Code indexing and SDLC indexing have fundamentally different resource profiles:

Characteristic SDLC indexing Code indexing
CPU Low (SQL transforms on ClickHouse data) High (tree-sitter/OXC/Prism parsing, SSA analysis)
Memory Moderate (Arrow batches) High (full repository archives held in memory, AST structures)
Disk None Up to 10 Gi ephemeral (archive extraction, scratch space)
Network ClickHouse queries Rails archive downloads (large payloads), ClickHouse writes
Concurrency pattern Many small fast tasks Few large slow tasks
External dependencies ClickHouse datalake + graph GitLab Rails API + ClickHouse graph
Failure blast radius A slow namespace blocks the concurrency group A large repo OOM kills the pod, taking SDLC handlers with it

Today the Helm chart allocates resources for the worst case (code indexing): 8 CPU, 16 Gi memory, 15 Gi ephemeral storage, and a 10 Gi /tmp emptyDir. SDLC indexing alone would need a fraction of that.

Problems this creates

  1. Scaling is coupled. Scaling up code indexing means scaling up SDLC indexing pods too, wasting resources on the SDLC side.
  2. Fault isolation. A code indexing OOM (large repo archive, deep AST) kills the entire pod, including any in-flight SDLC work. NATS redelivers both, but the disruption is unnecessary.
  3. Deployment coupling. Code-graph parser changes (new language support, OXC upgrades) require redeploying the same binary that runs SDLC indexing. A parser regression affects SDLC availability.
  4. Resource tuning. The concurrency groups in engine.concurrency_groups are configured in one ConfigMap. Tuning code indexing parallelism (fewer workers, more memory per worker) requires redeploying the combined indexer.

Decision

Split code indexing into a dedicated --mode=code-indexer service. The existing --mode=indexer continues to run SDLC and namespace deletion handlers only.

What changes

1. New Mode::CodeIndexer variant

Add CodeIndexer to the Mode enum in crates/gkg-server/src/cli/mod.rs. The CLI flag value would be code-indexer.
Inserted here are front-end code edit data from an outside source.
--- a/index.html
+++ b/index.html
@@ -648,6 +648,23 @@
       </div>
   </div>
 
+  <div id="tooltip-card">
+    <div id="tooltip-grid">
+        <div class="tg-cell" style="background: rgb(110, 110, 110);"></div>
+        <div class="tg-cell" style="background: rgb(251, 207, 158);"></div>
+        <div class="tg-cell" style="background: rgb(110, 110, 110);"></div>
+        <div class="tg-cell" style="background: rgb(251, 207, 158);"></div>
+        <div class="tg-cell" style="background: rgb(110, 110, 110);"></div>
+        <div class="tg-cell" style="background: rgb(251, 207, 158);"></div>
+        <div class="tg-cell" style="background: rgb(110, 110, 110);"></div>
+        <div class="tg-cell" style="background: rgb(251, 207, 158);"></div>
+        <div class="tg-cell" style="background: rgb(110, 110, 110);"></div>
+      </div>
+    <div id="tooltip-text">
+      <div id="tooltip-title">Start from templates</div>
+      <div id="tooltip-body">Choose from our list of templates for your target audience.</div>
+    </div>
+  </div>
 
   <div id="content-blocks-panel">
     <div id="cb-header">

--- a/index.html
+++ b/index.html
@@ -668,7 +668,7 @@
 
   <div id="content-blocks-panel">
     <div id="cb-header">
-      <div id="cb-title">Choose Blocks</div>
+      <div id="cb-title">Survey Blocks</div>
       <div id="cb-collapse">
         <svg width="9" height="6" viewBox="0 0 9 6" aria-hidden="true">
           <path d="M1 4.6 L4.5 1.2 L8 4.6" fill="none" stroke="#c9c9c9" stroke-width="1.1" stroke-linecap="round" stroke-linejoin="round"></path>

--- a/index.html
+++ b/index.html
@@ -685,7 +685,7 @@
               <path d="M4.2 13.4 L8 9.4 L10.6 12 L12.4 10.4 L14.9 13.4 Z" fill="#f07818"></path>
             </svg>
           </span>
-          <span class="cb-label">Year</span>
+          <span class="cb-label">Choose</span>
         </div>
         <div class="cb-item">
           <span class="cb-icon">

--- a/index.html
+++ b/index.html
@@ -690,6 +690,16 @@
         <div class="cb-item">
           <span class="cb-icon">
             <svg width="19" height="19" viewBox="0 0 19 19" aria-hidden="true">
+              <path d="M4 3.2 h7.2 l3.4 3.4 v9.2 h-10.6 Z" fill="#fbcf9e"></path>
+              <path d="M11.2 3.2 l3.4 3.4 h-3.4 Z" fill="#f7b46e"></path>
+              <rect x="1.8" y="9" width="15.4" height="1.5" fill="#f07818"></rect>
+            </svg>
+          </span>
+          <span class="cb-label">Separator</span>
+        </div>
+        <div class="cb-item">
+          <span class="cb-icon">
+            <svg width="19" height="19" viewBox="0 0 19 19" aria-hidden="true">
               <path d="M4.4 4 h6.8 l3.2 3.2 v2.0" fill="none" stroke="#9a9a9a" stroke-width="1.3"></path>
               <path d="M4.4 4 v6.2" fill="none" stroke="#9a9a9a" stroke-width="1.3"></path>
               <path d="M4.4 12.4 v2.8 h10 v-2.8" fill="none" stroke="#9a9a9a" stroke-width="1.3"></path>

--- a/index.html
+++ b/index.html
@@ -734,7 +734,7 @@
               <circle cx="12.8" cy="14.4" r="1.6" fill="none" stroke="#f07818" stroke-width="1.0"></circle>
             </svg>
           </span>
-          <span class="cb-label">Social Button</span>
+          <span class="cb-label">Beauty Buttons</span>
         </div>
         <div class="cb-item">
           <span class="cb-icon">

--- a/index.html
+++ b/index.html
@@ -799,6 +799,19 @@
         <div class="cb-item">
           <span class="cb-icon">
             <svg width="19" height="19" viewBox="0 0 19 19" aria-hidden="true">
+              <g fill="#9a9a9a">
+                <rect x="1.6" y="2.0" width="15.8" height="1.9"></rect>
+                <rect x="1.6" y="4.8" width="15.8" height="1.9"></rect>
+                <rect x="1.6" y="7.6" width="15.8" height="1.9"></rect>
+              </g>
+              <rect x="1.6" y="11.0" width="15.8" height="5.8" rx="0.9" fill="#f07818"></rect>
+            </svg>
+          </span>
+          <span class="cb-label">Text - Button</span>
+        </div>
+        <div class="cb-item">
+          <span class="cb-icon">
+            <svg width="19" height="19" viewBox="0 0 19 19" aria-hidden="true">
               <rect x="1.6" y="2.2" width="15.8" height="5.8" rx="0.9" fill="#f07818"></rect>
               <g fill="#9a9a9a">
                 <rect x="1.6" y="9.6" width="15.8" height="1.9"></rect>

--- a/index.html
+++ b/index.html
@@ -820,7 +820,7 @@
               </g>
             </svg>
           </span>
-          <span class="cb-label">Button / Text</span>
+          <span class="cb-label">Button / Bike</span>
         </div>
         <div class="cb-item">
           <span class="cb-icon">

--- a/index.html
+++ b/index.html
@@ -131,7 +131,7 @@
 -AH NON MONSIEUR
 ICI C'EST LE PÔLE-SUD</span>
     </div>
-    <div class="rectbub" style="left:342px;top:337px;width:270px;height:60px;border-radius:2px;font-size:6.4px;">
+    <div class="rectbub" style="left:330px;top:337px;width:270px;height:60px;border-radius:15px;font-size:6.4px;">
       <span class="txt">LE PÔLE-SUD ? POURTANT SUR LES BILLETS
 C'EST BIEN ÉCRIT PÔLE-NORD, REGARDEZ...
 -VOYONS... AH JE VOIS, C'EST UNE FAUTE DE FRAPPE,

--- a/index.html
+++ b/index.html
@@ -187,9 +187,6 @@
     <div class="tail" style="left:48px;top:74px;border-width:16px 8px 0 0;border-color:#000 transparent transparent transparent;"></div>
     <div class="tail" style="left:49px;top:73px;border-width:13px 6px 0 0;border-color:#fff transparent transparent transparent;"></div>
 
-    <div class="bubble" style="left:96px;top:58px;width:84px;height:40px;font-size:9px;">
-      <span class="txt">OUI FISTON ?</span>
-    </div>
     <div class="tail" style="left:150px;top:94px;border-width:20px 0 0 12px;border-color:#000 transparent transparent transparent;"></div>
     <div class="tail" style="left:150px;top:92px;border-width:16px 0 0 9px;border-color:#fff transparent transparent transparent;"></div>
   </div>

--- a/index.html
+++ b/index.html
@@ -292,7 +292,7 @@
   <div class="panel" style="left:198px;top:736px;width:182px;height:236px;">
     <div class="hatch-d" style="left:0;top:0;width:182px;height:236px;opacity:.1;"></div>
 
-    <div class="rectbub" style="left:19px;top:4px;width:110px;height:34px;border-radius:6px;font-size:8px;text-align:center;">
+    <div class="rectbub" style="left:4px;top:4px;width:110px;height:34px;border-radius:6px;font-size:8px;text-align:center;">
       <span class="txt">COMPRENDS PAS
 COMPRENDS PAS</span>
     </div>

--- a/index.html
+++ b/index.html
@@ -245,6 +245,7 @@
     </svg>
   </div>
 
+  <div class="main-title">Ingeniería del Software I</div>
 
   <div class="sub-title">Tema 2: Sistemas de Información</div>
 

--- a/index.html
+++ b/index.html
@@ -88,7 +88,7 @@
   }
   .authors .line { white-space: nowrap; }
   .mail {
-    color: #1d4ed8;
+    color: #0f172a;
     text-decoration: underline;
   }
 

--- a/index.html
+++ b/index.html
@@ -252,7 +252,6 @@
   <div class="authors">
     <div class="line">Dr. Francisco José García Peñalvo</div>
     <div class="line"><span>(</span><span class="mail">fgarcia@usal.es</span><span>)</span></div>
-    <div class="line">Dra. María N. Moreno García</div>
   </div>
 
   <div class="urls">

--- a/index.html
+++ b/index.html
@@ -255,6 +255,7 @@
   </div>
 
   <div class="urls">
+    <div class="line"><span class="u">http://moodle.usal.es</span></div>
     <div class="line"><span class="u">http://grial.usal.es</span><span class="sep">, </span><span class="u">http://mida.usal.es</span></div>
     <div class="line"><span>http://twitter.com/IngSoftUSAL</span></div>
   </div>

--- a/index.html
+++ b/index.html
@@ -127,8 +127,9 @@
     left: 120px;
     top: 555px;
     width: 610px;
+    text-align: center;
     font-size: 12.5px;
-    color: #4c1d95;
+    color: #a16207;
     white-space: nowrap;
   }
2. New entry point in the indexer crate

Add run_code_indexer() to crates/indexer/src/lib.rs. This function:

  • Connects to NATS and ClickHouse (graph DB only, no datalake needed)
  • Connects to the GitLab Rails API (for archive downloads)
  • Runs schema migration check (same as today)
  • Calls only code::register_handlers() to build the HandlerRegistry
  • Builds and runs the Engine

A new CodeIndexerConfig struct (or a subset of IndexerConfig) provides the configuration, including its own EngineConfiguration with code-specific concurrency groups.

3. Remove code handlers from the SDLC indexer

The existing run() function stops calling code::register_handlers(). It only registers SDLC and namespace deletion handlers.

To support a transition period where operators may not have deployed the new service yet, this could be gated on a config flag (e.g., indexer.code_indexing_enabled: false as the new default). The flag would be removed once the migration is complete.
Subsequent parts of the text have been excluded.